In the listing below, locate the lines bearing the word "TODO". Copy every one of them.

Records shown Block Start

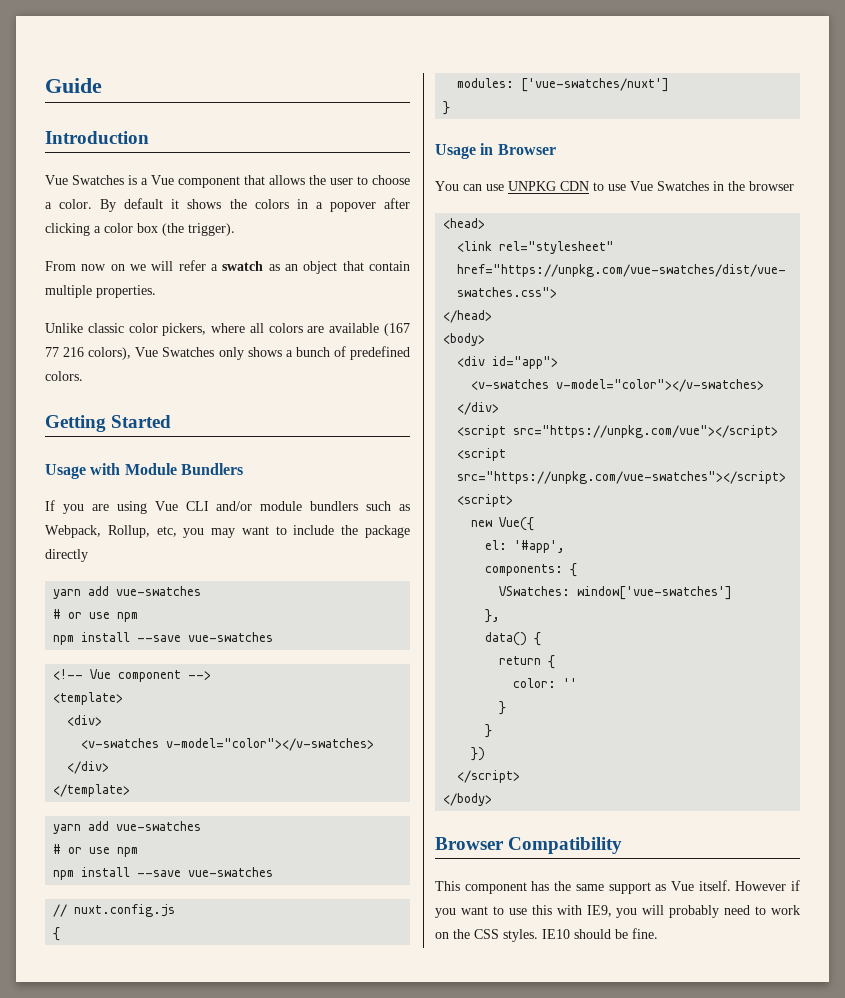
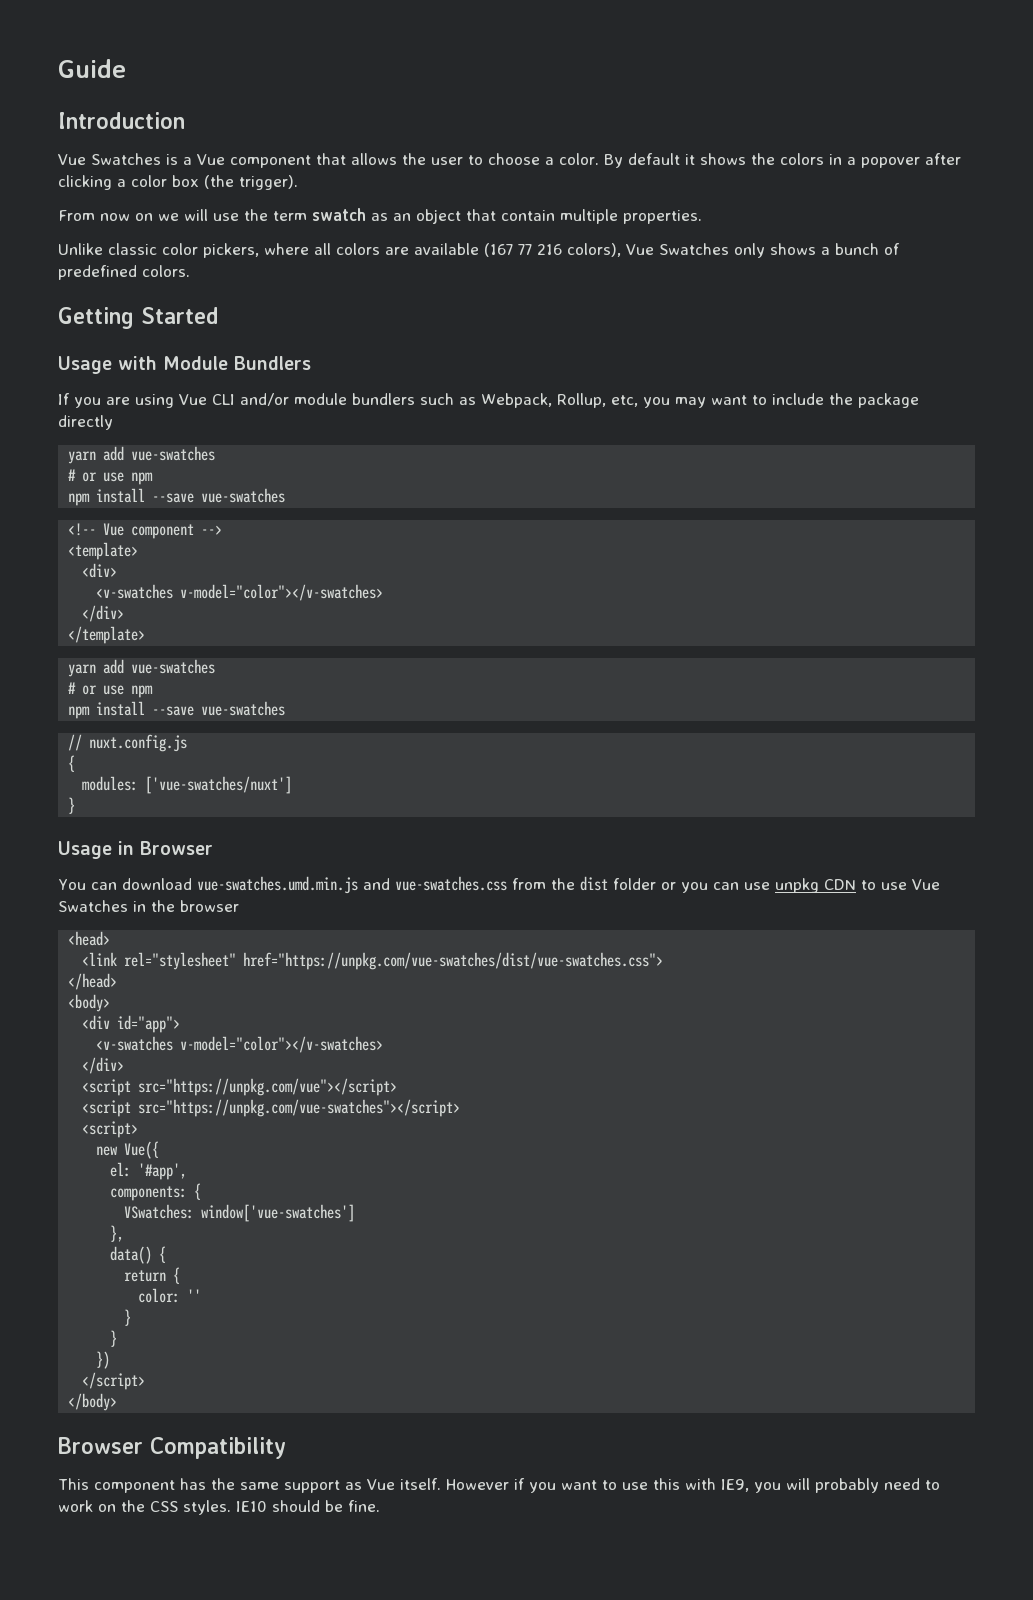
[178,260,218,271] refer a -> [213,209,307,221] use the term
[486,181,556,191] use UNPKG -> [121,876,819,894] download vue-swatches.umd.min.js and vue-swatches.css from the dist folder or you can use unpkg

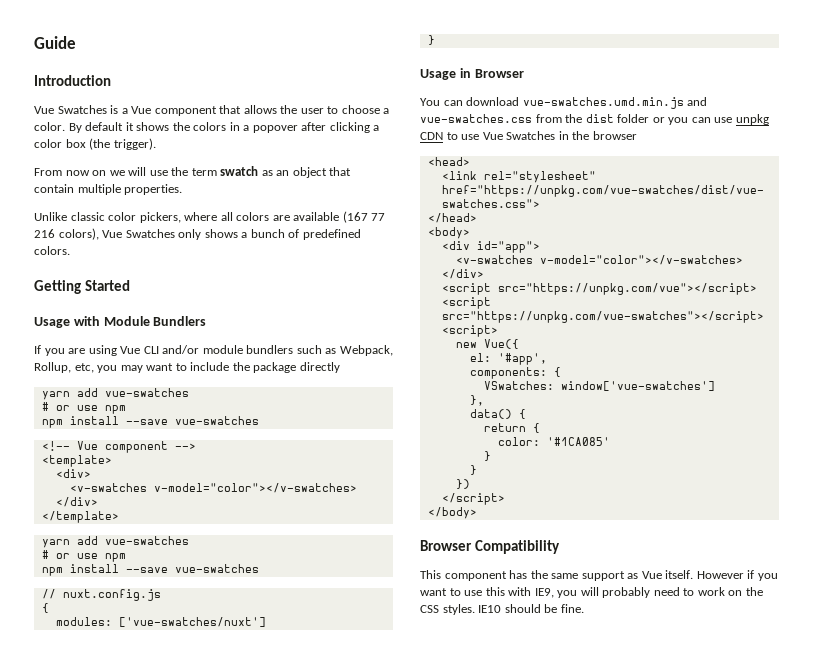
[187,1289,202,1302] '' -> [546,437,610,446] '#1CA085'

Records shown Block End
Records shown Block Start

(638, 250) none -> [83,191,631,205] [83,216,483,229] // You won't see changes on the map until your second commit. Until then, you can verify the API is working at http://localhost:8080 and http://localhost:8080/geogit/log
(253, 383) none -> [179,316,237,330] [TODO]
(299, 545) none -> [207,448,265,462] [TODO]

Records shown Block End

◆ **Written answer**
(253, 383) none -> [179,316,237,330] [TODO]
(299, 545) none -> [207,448,265,462] [TODO]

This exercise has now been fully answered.